Она сказала это по-французски, хотя всего лишь секунду назад Пенрод разговаривал с ней на английском.
— Прошу извинить, я, наверно, помешал.
— Нет-нет, нисколько. В зале слишком душно, а от вееров толку никакого. Фрейлейн фон Вельберг едва не стало дурно, вот я и вызвался проводить ее на свежий воздух, а заодно и покурить. — Повернувшись к Еве, бригадир перешел на французский. — Я объяснил племяннику, что вам захотелось освежиться.
— Мне уже гораздо лучше, — ответила она также по-французски.
— Мы обсуждали музыкальный репертуар нашего оркестра, — продолжал Баллантайн. — Фрейлейн фон Вельберг полагает, что Штраус в их интерпретации слишком напоминает боевой танец масаи и что полька получается намного приятнее.
«А по-моему, дядя, ты что-то скрываешь, — подумал Леон. — И вообще, здесь происходит нечто странное». Постояв за компанию еще с минуту, он откланялся.
— Прошу прощения, фрейлейн, мне до вас далеко. Пойду домой и лягу спать. Вы с графом после бала возвращаетесь в Тандала-Кэмп или останетесь в отеле?
— Насколько я поняла, Густав отвезет нас в лагерь на открытой машине.
— Хорошо. Я распоряжусь, чтобы к вашему возвращению все было приготовлено. Если что-то понадобится, вы только скажите. Полагаю, завтра вы с графом встанете не рано. Завтрак будет подан в удобное время. — Он повернулся к Пенроду: — Долг зовет, сэр, но плоть, увы, слаба. Еще парочка танцев, и я исчезну в облаке пыли.

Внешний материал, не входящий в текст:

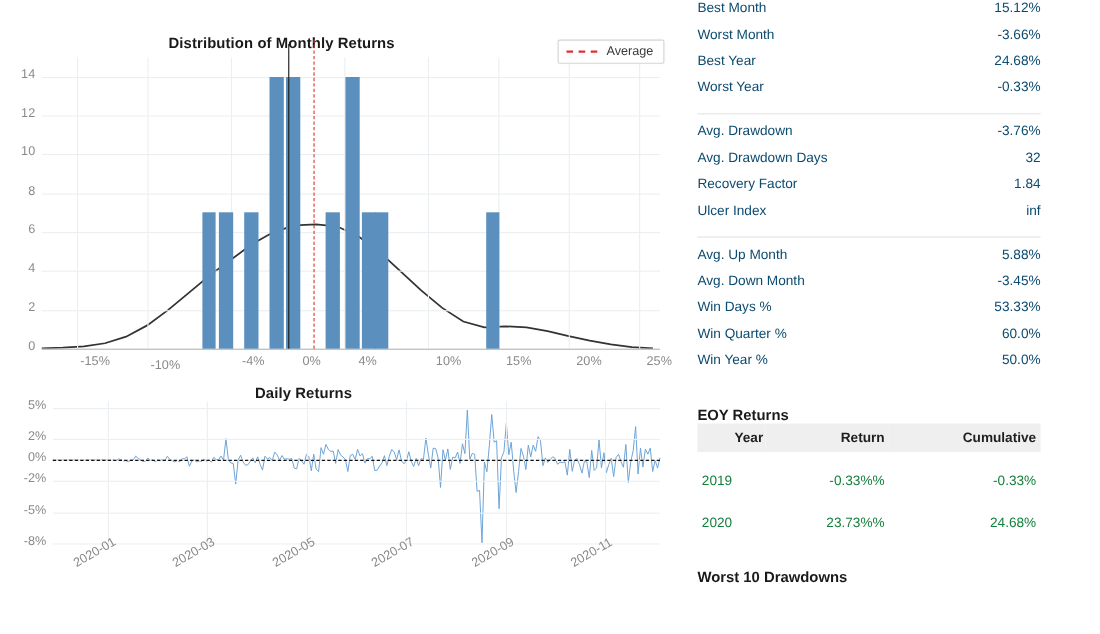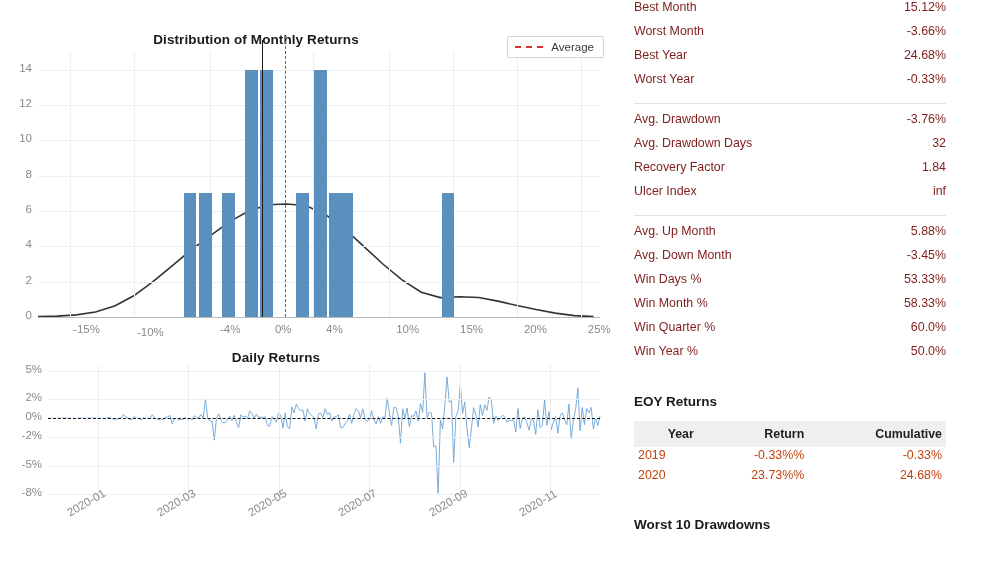--- a/index.html
+++ b/index.html
@@ -141,58 +141,58 @@
     width: 312px;
     height: 576px;
   }
 
   .stat-row {
     display: flex;
     justify-content: space-between;
     align-items: baseline;
     height: 24px;
     font-size: 12.4px;
-    color: #7f1d1d;
+    color: #0c4a6e;
   }
   .stat-key { text-align: left; }
   .stat-val { text-align: right; margin-left: 16px; }
 
   .stat-divider {
     height: 1px;
     background: #e3e3e3;
     margin: 7px 0 8px 0;
   }
   .stat-group { }
 
   .section-title {
     font-size: 13.5px;
     font-weight: bold;
     color: #1a1a1a;
     margin: 0;
   }
-  #eoy-title { margin-top: 26px; margin-bottom: 12px; }
+  #eoy-title { margin-top: 26px; }
   #dd-title  { margin-top: 30px; }
 
   table.eoy {
     border-collapse: collapse;
     width: 100%;
     font-size: 12.4px;
   }
   table.eoy thead th {
     background: #efefef;
     font-weight: bold;
     color: #1f1f1f;
     padding: 6px 2px 6px 4px;
     font-size: 12.4px;
   }
   table.eoy thead th.col-year { text-align: right; }
   table.eoy thead th.col-num  { text-align: right; padding-right: 4px; }
   table.eoy tbody td {
-    padding: 1px 2px 5px 4px;
-    color: #c2410c;
+    padding: 19px 2px 5px 4px;
+    color: #15803d;
   }
   table.eoy tbody td.col-year { text-align: left; }
   table.eoy tbody td.col-num  { text-align: right; padding-right: 4px; }
 </style>
 </head>
 <body>
 
 <div class="page">
 
   <div class="charts-col">
@@ -345,24 +345,20 @@
           </div>
           <div class="stat-row">
             <span class="stat-key">Avg. Down Month</span>
             <span class="stat-val">-3.45%</span>
           </div>
           <div class="stat-row">
             <span class="stat-key">Win Days %</span>
             <span class="stat-val">53.33%</span>
           </div>
           <div class="stat-row">
-            <span class="stat-key">Win Month %</span>
-            <span class="stat-val">58.33%</span>
-          </div>
-          <div class="stat-row">
             <span class="stat-key">Win Quarter %</span>
             <span class="stat-val">60.0%</span>
           </div>
           <div class="stat-row">
             <span class="stat-key">Win Year %</span>
             <span class="stat-val">50.0%</span>
           </div>
         </div>
       </div>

— Твои заслуги не останутся незамеченными, мой мальчик. Ты не уронил честь полка. Я от души радовался, наблюдая за тем, как ты провел дочку Чарльза Уорбойза.
— Спасибо, дядя, на добром слове.
Он повернулся и зашагал прочь. У двери оглянулся. Их лица скрывала тьма, но что-то в их позах подсказывало: эти двое отнюдь не обсуждают репертуар полкового оркестра или нечто столь же важное.
«Что? И кто вы такая на самом деле, Ева фон Вельберг? Чем ближе я к вам подступаю, тем труднее вас понять. Чем больше я узнаю о вас, тем меньше знаю».
Леона разбудили шум двигателя и голос графа, во всю глотку распевавшего «Я сердце в Гейдельберге оставил». Он сел, чиркнул спичкой и проверил время по серебряным часам Перси, которые всегда лежали на столе. Без шести минут четыре. Машина остановилась. Хлопнули дверцы. Потом граф громогласно пожелал спокойной ночи Густаву. Ева рассмеялась. Леон скрипнул зубами.
— Судя по всему, граф, выпил ты изрядно, — проворчал он, изнывая от ревности. — А был бы умнее, не состязался бы с Деламером. Надеюсь, еще помучаешься с похмелья. Так тебе и надо, скотина.